Strategically, AWS emphasizes that this new solution will run within the standard AWS cloud infrastructure and on the AWS Nitro System, ensuring CS-3 systems and Trainium servers maintain the same levels of isolation, security, and operational consistency that customers expect. This is an important message because Cerebras is traditionally seen as a highly specialized, differentiated platform, and AWS needs to present this integration as a natural extension of its cloud, not as an exotic standalone environment.

Speed matters more than ever, but real-world testing is still pending

The announcement is supported by bold figures. Cerebras claims to be running models for companies like OpenAI, Meta, and Cognition at speeds up to 3,000 tokens per second, asserting that its architecture can be up to 15 times faster than GPU-based alternatives in certain inference scenarios. These impressive numbers help explain AWS’s interest in this technology, but it’s important to distinguish between the performance demonstrated by Cerebras in its own environment and the real-world behavior of this integrated offering once it’s live on Amazon Bedrock, with diverse clients, models, and workloads.

Additionally, some caution is needed. AWS and Cerebras have stated that both disaggregated and integrated configurations will be supported. Not everything will automatically shift to the Trainium for prefill and CS-3 for decode setup. Both companies acknowledge that many clients operate with mixed workloads and shifting proportions of context and generation, meaning a traditional architecture will still make sense in certain cases. In other words, the collaboration aims to significantly improve inference performance for specific profiles, but is not necessarily a universal replacement for conventional deployments.

Nonetheless, the broader message is clear. AWS wants to avoid the AI cloud battle becoming just a contest of who has the most GPUs. Instead, it is crafting a narrative where its combination of proprietary silicon, networking, Bedrock, and specialized partners can offer something different.

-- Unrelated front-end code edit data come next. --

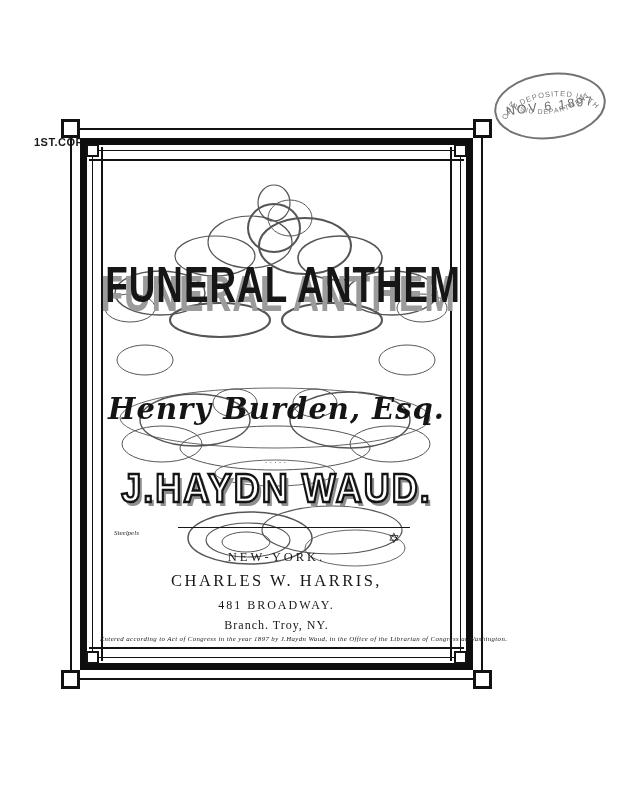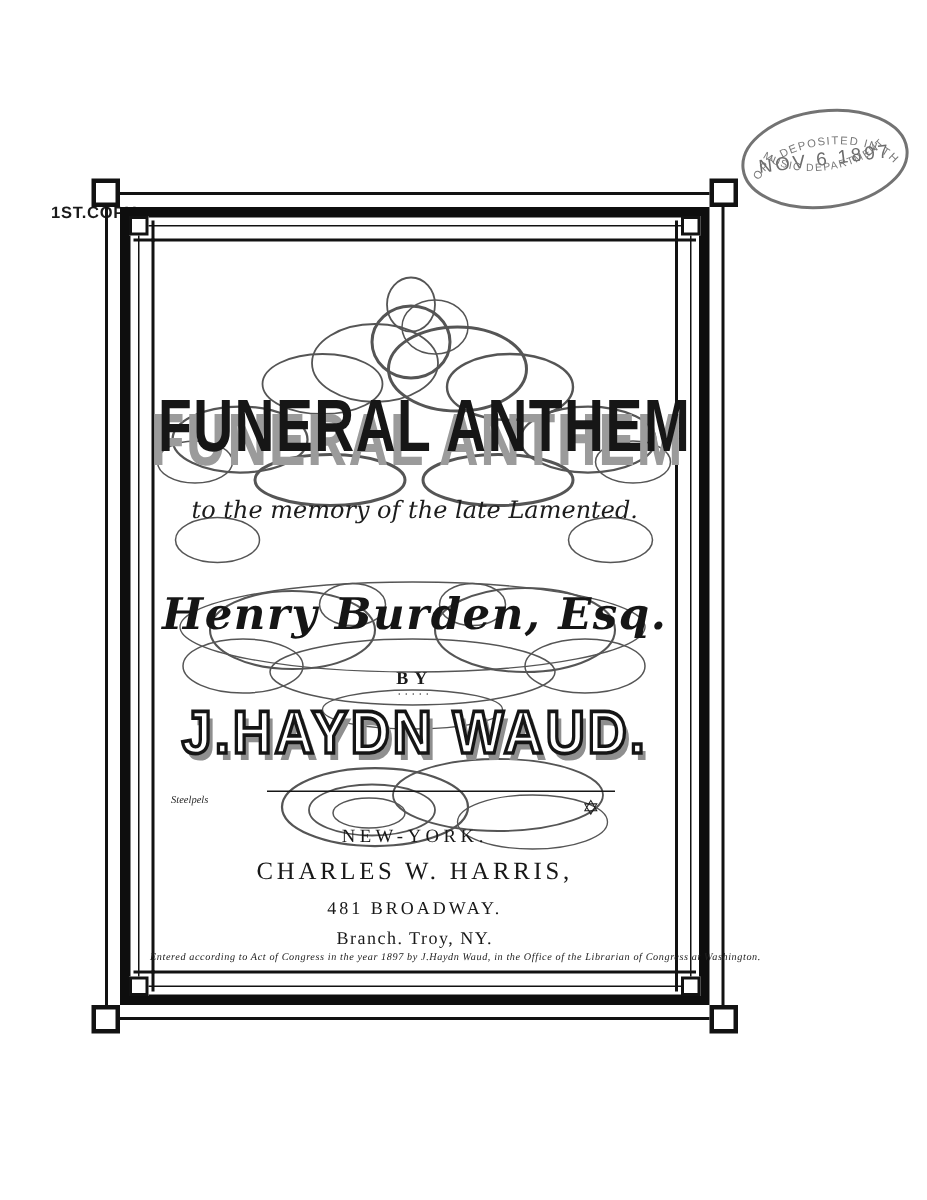--- a/index.html
+++ b/index.html
@@ -163,26 +163,24 @@
       <ellipse cx="148" cy="382" rx="42" ry="17" stroke-width="1.2"></ellipse>
       <ellipse cx="146" cy="384" rx="24" ry="10" stroke-width="1"></ellipse>
       <ellipse cx="232" cy="372" rx="70" ry="24" stroke-width="1.2"></ellipse>
       <ellipse cx="255" cy="390" rx="50" ry="18" stroke-width="0.9"></ellipse>
     </g>
   </svg>
 
   <div class="ctr" id="title">FUNERAL ANTHEM</div>
 
   <div class="ctr" id="dedication">
-    <div>to the memory of the late Lamented.</div>
   </div>
 
   <div class="ctr" id="dedicatee">Henry Burden, Esq.</div>
 
-  <div class="ctr" id="by-label">BY</div>
   <div class="ctr" id="by-dots">·····</div>
 
   <div class="ctr" id="composer">J.HAYDN WAUD.</div>
 
   <div id="rule"></div>
   <div id="engraver">Steelpels</div>
   <div id="ornament">✡</div>
 
   <div class="ctr" id="imprint-city">NEW-YORK.</div>
   <div class="ctr" id="imprint-publisher">CHARLES W. HARRIS,</div>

Cerebras, meanwhile, gains entry into the largest cloud market with a proposition aligned to increasing demand: fast inference for agents, assistants, and applications that can no longer afford delays. It remains to be seen whether the promised performance will hold at scale, but the trend is clear: in this new phase of AI, response speed is becoming nearly as strategic as model quality.

Frequently Asked Questions

What exactly have AWS and Cerebras announced?

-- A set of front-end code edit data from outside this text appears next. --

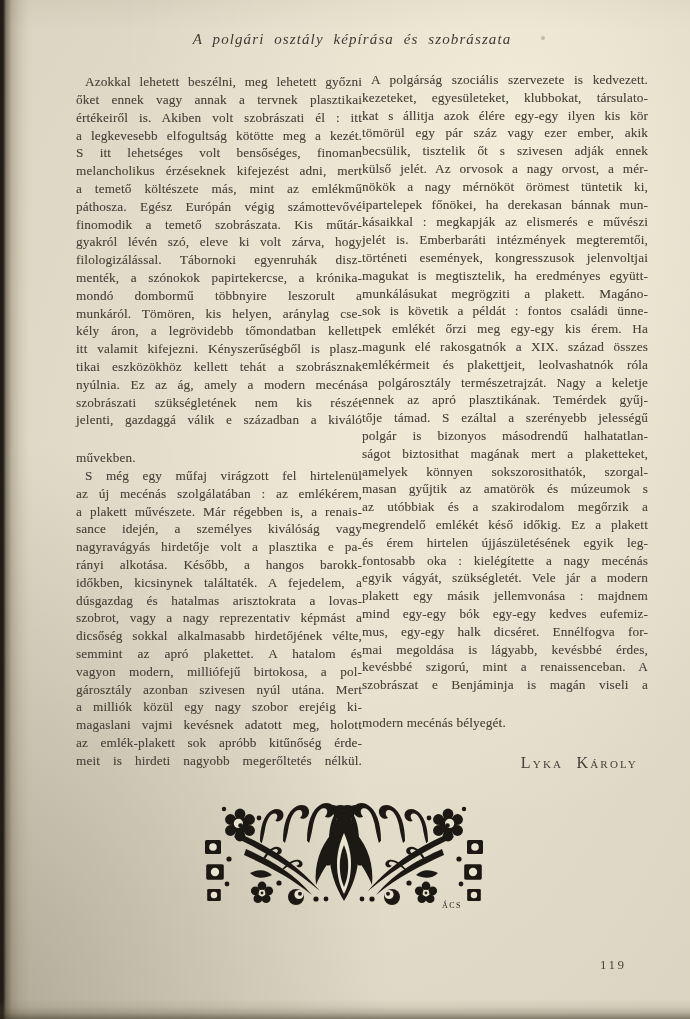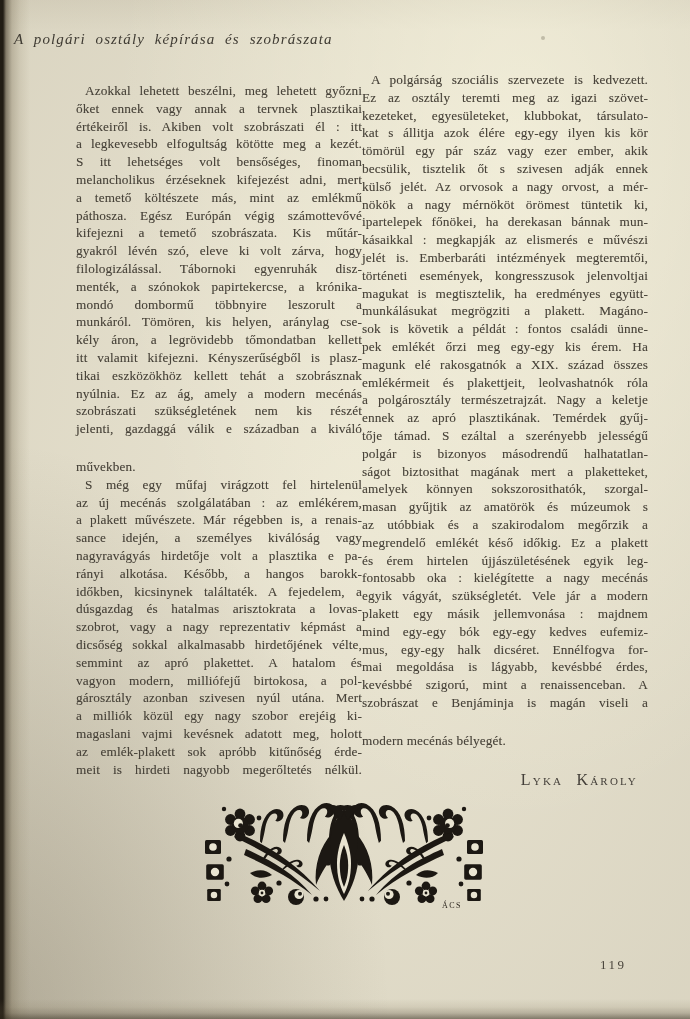--- a/index.html
+++ b/index.html
@@ -20,20 +20,21 @@
     position:absolute;left:0;top:0;bottom:0;width:30px;
     background:linear-gradient(90deg,#211c14 0px,#211c14 3px,rgba(72,62,44,0.60) 6px,rgba(110,98,72,0.30) 12px,rgba(130,118,90,0.14) 20px,rgba(130,118,90,0) 30px);
   }
   .bottom-edge{
     position:absolute;left:0;right:0;bottom:0;height:20px;
     background:linear-gradient(0deg,rgba(52,44,30,0.55) 0px,rgba(84,74,54,0.28) 6px,rgba(120,108,82,0.12) 12px,rgba(120,108,82,0) 20px);
   }
   .speck{position:absolute;border-radius:50%;background:rgba(78,68,52,0.55);}
   .header{
     position:absolute;top:31px;left:14px;width:676px;
+    text-align:center;
     font-style:italic;
     font-size:15px;
     letter-spacing:1.1px;
     word-spacing:5px;
     color:#3f3b33;
   }
   .columns{
     position:absolute;left:76px;top:71px;width:585px;
     display:flex;align-items:center;
   }
@@ -82,21 +83,21 @@
   <div class="columns">
     <div class="col">
         <div class="tl ind">Azokkal lehetett beszélni, meg lehetett győzni</div>
         <div class="tl">őket ennek vagy annak a tervnek plasztikai</div>
         <div class="tl">értékeiről is. Akiben volt szobrászati él : itt</div>
         <div class="tl">a legkevesebb elfogultság kötötte meg a kezét.</div>
         <div class="tl">S itt lehetséges volt bensőséges, finoman</div>
         <div class="tl">melancholikus érzéseknek kifejezést adni, mert</div>
         <div class="tl">a temető költészete más, mint az emlékmű</div>
         <div class="tl">páthosza. Egész Európán végig számottevővé</div>
-        <div class="tl">kifejezni a temető szobrászata. Kis műtár-</div>
+        <div class="tl">finomodik a temető szobrászata. Kis műtár-</div>
         <div class="tl">gyakról lévén szó, eleve ki volt zárva, hogy</div>
         <div class="tl">filologizálással. Tábornoki egyenruhák disz-</div>
         <div class="tl">menték, a szónokok papirtekercse, a krónika-</div>
         <div class="tl">mondó dombormű többnyire leszorult a</div>
         <div class="tl">munkáról. Tömören, kis helyen, aránylag cse-</div>
         <div class="tl">kély áron, a legrövidebb tőmondatban kellett</div>
         <div class="tl">itt valamit kifejezni. Kényszerűségből is plasz-</div>
         <div class="tl">tikai eszközökhöz kellett tehát a szobrásznak</div>
         <div class="tl">nyúlnia. Ez az ág, amely a modern mecénás</div>
         <div class="tl">szobrászati szükségletének nem kis részét</div>
@@ -116,21 +117,20 @@
         <div class="tl">vagyon modern, milliófejű birtokosa, a pol-</div>
         <div class="tl">gárosztály azonban szivesen nyúl utána. Mert</div>
         <div class="tl">a milliók közül egy nagy szobor erejéig ki-</div>
         <div class="tl">magaslani vajmi kevésnek adatott meg, holott</div>
         <div class="tl">az emlék-plakett sok apróbb kitűnőség érde-</div>
         <div class="tl">meit is hirdeti nagyobb megerőltetés nélkül.</div>
       </div>
     <div class="col">
       <div>
           <div class="tl ind">A polgárság szociális szervezete is kedvezett.</div>
-          <div class="tl">Ez az osztály teremti meg az igazi szövet-</div>
           <div class="tl">kezeteket, egyesületeket, klubbokat, társulato-</div>
           <div class="tl">kat s állitja azok élére egy-egy ilyen kis kör</div>
           <div class="tl">tömörül egy pár száz vagy ezer ember, akik</div>
           <div class="tl">becsülik, tisztelik őt s szivesen adják ennek</div>
           <div class="tl">külső jelét. Az orvosok a nagy orvost, a mér-</div>
           <div class="tl">nökök a nagy mérnököt örömest tüntetik ki,</div>
           <div class="tl">ipartelepek főnökei, ha derekasan bánnak mun-</div>
           <div class="tl">kásaikkal : megkapják az elismerés e művészi</div>
           <div class="tl">jelét is. Emberbaráti intézmények megteremtői,</div>
           <div class="tl">történeti események, kongresszusok jelenvoltjai</div>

AWS announced it will deploy Cerebras CS-3 systems in its data centers and offer them to customers via Amazon Bedrock. Both companies are also collaborating on a disaggregated inference architecture that combines AWS Trainium for prefill and Cerebras for decode.

When will this new infrastructure be available on AWS?

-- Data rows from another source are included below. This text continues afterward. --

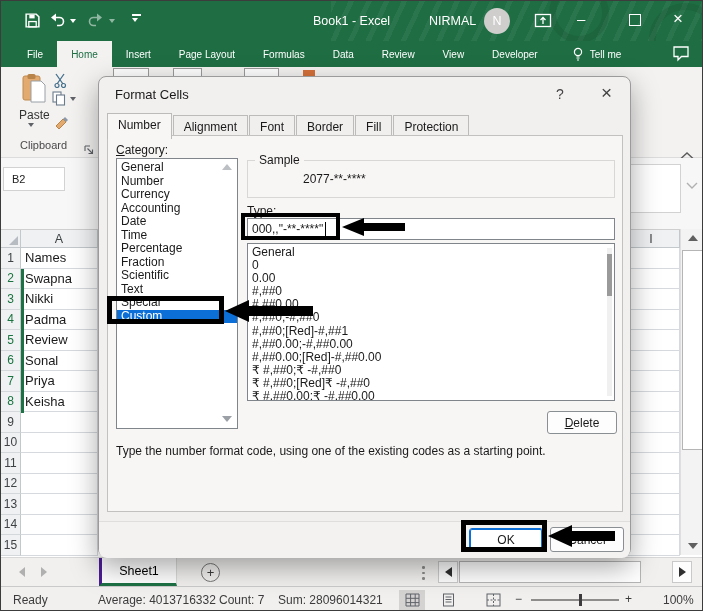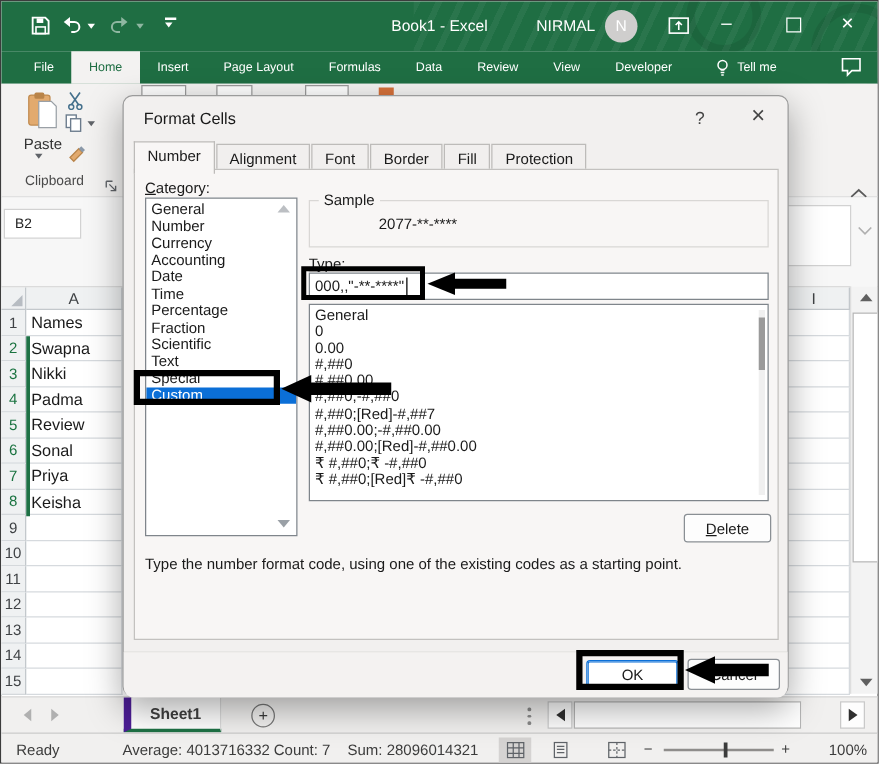--- a/index.html
+++ b/index.html
@@ -46,22 +46,22 @@
   .vscroll{background:#f3f3f3;border-left:1px solid #dedede;box-sizing:border-box;}
   .sb-btn{width:100%;height:18px;display:flex;align-items:center;justify-content:center;}
   .tri-up{width:0;height:0;border-left:5px solid transparent;border-right:5px solid transparent;border-bottom:6px solid #606060;}
   .tri-dn{width:0;height:0;border-left:5px solid transparent;border-right:5px solid transparent;border-top:6px solid #606060;}
   .tri-lf{width:0;height:0;border-top:5px solid transparent;border-bottom:5px solid transparent;border-right:7px solid #2f2f2f;}
   .tri-rt{width:0;height:0;border-top:5px solid transparent;border-bottom:5px solid transparent;border-left:7px solid #2f2f2f;}
   .sb-thumb{background:#fff;border:1px solid #b5b5b5;box-sizing:border-box;}
   
   .sheetbar{left:0;top:556px;width:703px;height:29px;background:#f1f0ef;border-top:1px solid #d8d8d8;box-sizing:border-box;}
   .navtri{width:0;height:0;border-top:5px solid transparent;border-bottom:5px solid transparent;}
-  .sheettab{background:#fff;border-left:6px solid #4c1d95;border-right:1px solid #dadada;border-bottom:3px solid #1e7145;
-    color:#404040;font-weight:bold;font-size:12.5px;display:flex;align-items:center;justify-content:center;box-sizing:border-box;}
+  .sheettab{background:#fff;border-left:3px solid #4c1d95;border-right:1px solid #dadada;border-bottom:3px solid #1e7145;
+    color:#000000;font-weight:normal;font-size:12.5px;display:flex;align-items:center;justify-content:center;box-sizing:border-box;}
   .plus-circle{width:17px;height:17px;border-radius:50%;border:1px solid #767676;color:#3a3a3a;font-size:13px;line-height:15px;
     display:flex;align-items:center;justify-content:center;}
   .vdots{display:flex;flex-direction:column;gap:3px;}
   .vdots span{width:2.5px;height:2.5px;border-radius:50%;background:#8a8a8a;}
   .hs-btn{background:#fdfdfd;border:1px solid #c9c9c9;display:flex;align-items:center;justify-content:center;box-sizing:border-box;}
   
   .statusbar{left:0;top:585px;width:703px;height:26px;background:#f1f0ef;border-top:1px solid #cacaca;box-sizing:border-box;font-size:12px;color:#3c3c3c;}
   .sb-text{position:absolute;top:6px;}
   .viewbox{display:flex;align-items:center;justify-content:center;}
   .viewbox.sel{background:#d5d3d2;}
@@ -466,25 +466,26 @@
         <span class="caret-bar"></span>
       </div>
       <div class="abs listbox" style="left:139px;top:107px;width:368px;height:158px;">
         <ul>
           <li class="topt">General</li>
           <li class="topt">0</li>
           <li class="topt">0.00</li>
           <li class="topt">#,##0</li>
           <li class="topt">#,##0.00</li>
           <li class="topt">#,##0;-#,##0</li>
-          <li class="topt">#,##0;[Red]-#,##7</li>
+          <li class="topt">#,##0;[Red]-#,##1</li>
           <li class="topt">#,##0.00;-#,##0.00</li>
           <li class="topt">#,##0.00;[Red]-#,##0.00</li>
           <li class="topt">₹ #,##0;₹ -#,##0</li>
           <li class="topt">₹ #,##0;[Red]₹ -#,##0</li>
+          <li class="topt">₹ #,##0.00;₹ -#,##0.00</li>
         </ul>
         <div class="abs" style="right:2px;top:4px;width:5px;height:148px;background:#f0f0f0;"></div>
         <div class="abs" style="right:2px;top:10px;width:5px;height:42px;background:#9a9a9a;"></div>
       </div>
 
       <div class="abs dbtn" style="left:439px;top:275px;width:70px;height:23px;">
         <span><span class="mnemo">D</span><span>elete</span></span>
       </div>
 
       <span class="abs" style="left:8px;top:308px;width:500px;">Type the number format code, using one of the existing codes as a starting point.</span>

According to Amazon’s official announcement, the solution will arrive in the coming months. The deployment of prominent open models and Amazon Nova on Cerebras hardware is expected later in 2026.

What is disaggregated inference?

It’s an approach that splits inference into two phases: prefill, which processes initial context, and decode, which generates response tokens one by one. AWS and Cerebras claim that using different hardware for each phase can improve speed and capacity in certain workloads.

Is Amazon Nova already part of Bedrock?

Yes. AWS already offers Amazon Nova models in Bedrock. What’s new in this announcement is the plan to run part of this offering on Cerebras-based accelerated infrastructure to prioritize inference speed.